WHAT IS REQUIRED: Output only the lines below that start at the line containing "- It is currently in alpha." and end at the line containing "- Therefore, while", with both ends kept.

INPUT FOR THIS TASK:
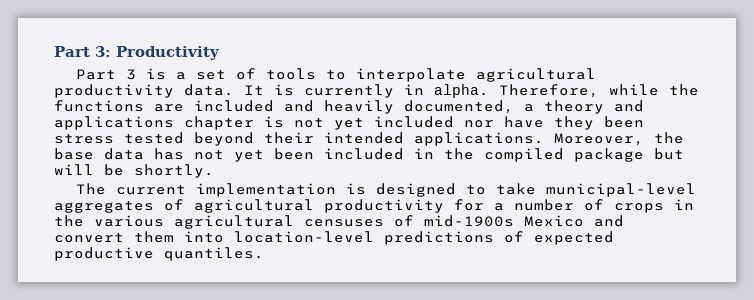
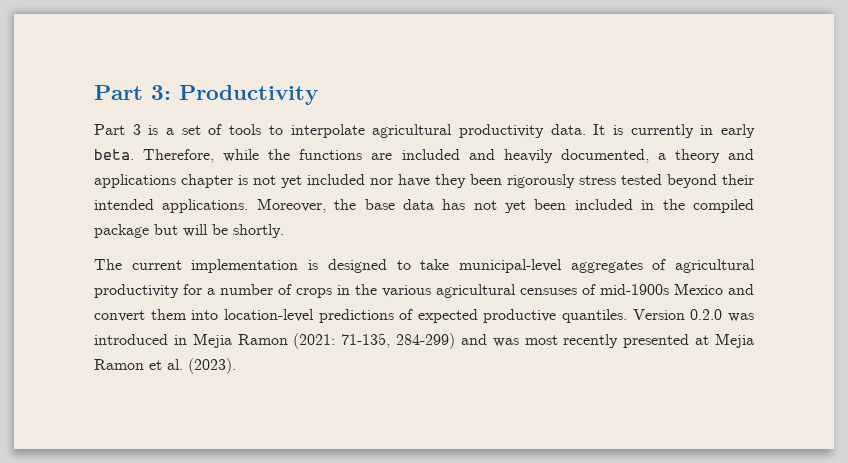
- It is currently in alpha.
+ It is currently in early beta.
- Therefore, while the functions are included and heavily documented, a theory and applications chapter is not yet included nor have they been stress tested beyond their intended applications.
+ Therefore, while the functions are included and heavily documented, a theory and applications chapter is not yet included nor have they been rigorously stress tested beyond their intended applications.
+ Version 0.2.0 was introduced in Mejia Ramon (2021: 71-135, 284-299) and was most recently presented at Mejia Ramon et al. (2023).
...
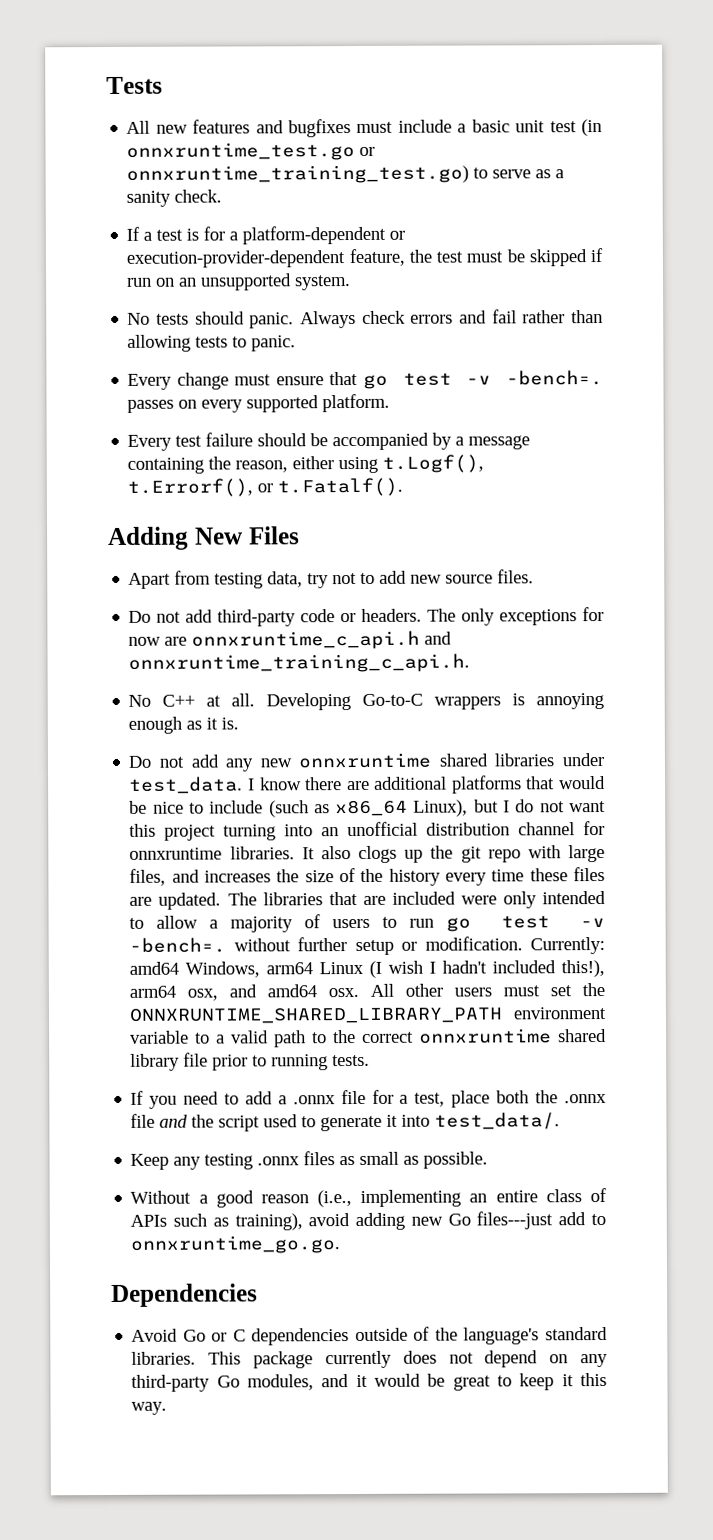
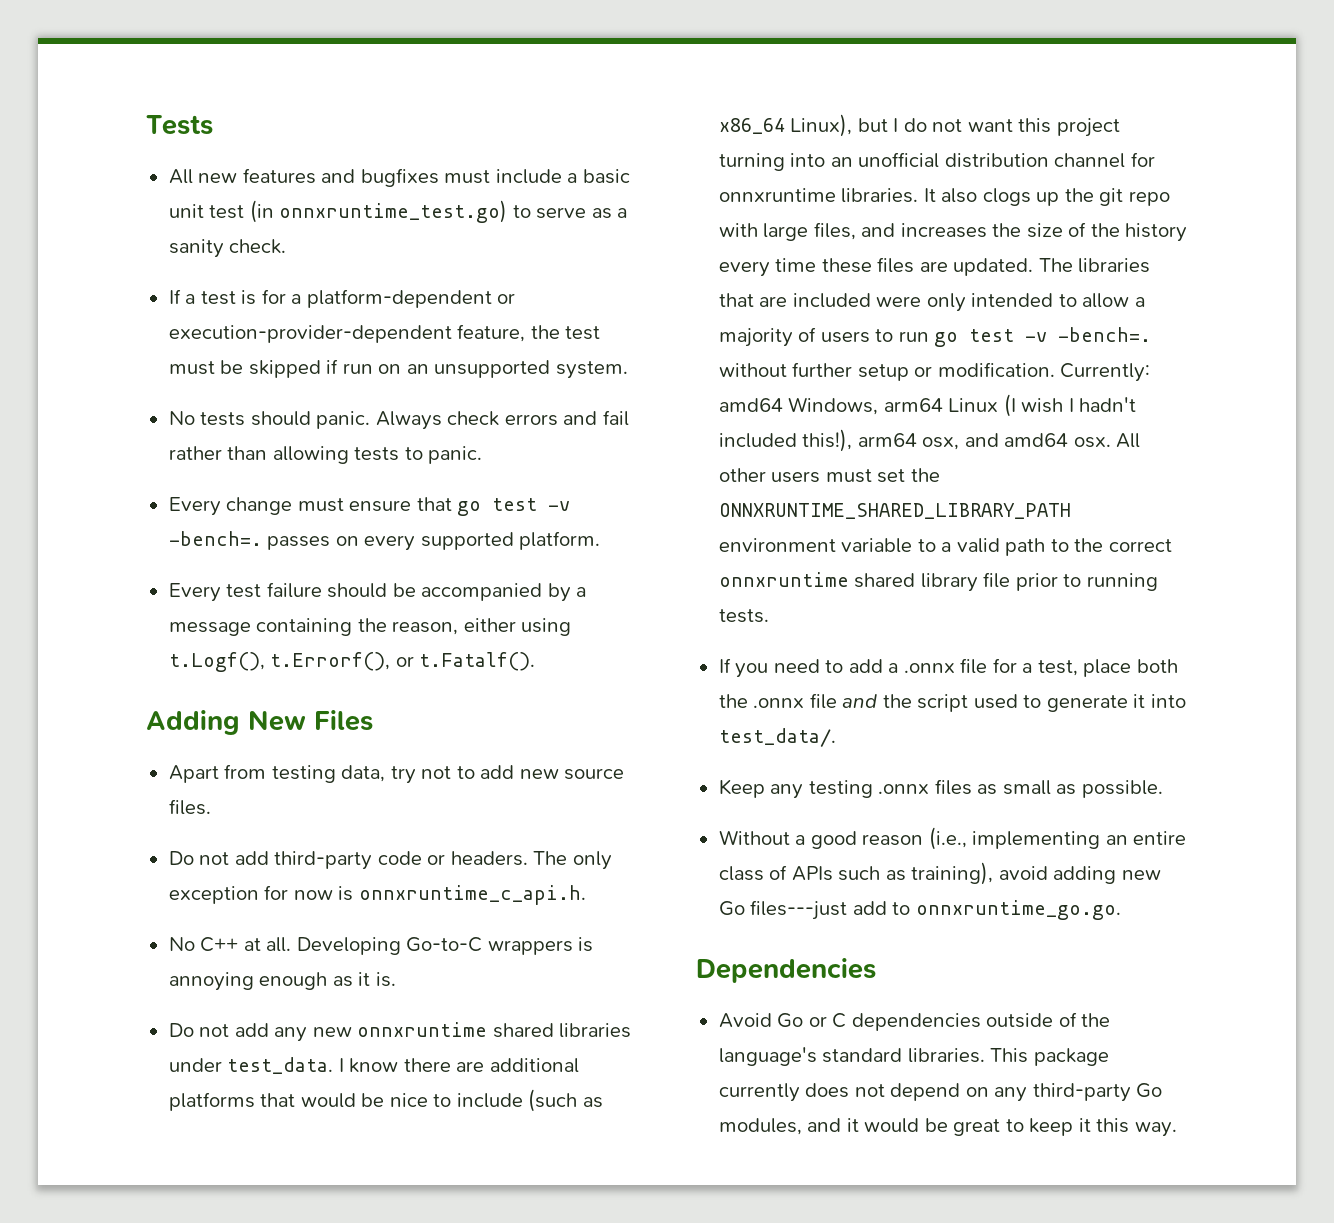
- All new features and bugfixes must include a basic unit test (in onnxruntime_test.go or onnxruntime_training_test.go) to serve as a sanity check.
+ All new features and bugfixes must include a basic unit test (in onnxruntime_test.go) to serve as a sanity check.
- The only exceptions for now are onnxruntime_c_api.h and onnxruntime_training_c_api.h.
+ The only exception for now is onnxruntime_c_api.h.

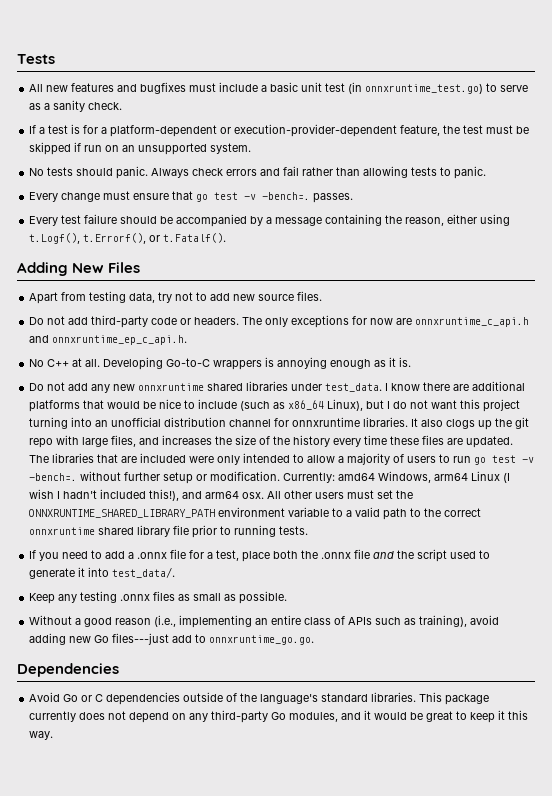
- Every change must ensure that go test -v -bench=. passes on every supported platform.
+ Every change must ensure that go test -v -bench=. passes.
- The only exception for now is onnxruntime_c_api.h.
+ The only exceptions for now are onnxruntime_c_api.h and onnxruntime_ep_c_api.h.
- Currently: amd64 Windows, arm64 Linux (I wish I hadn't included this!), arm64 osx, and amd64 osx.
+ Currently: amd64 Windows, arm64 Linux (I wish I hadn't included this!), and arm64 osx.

REPLY TO THE TASK:
- It is currently in alpha.
+ It is currently in early beta.
- Therefore, while the functions are included and heavily documented, a theory and applications chapter is not yet included nor have they been stress tested beyond their intended applications.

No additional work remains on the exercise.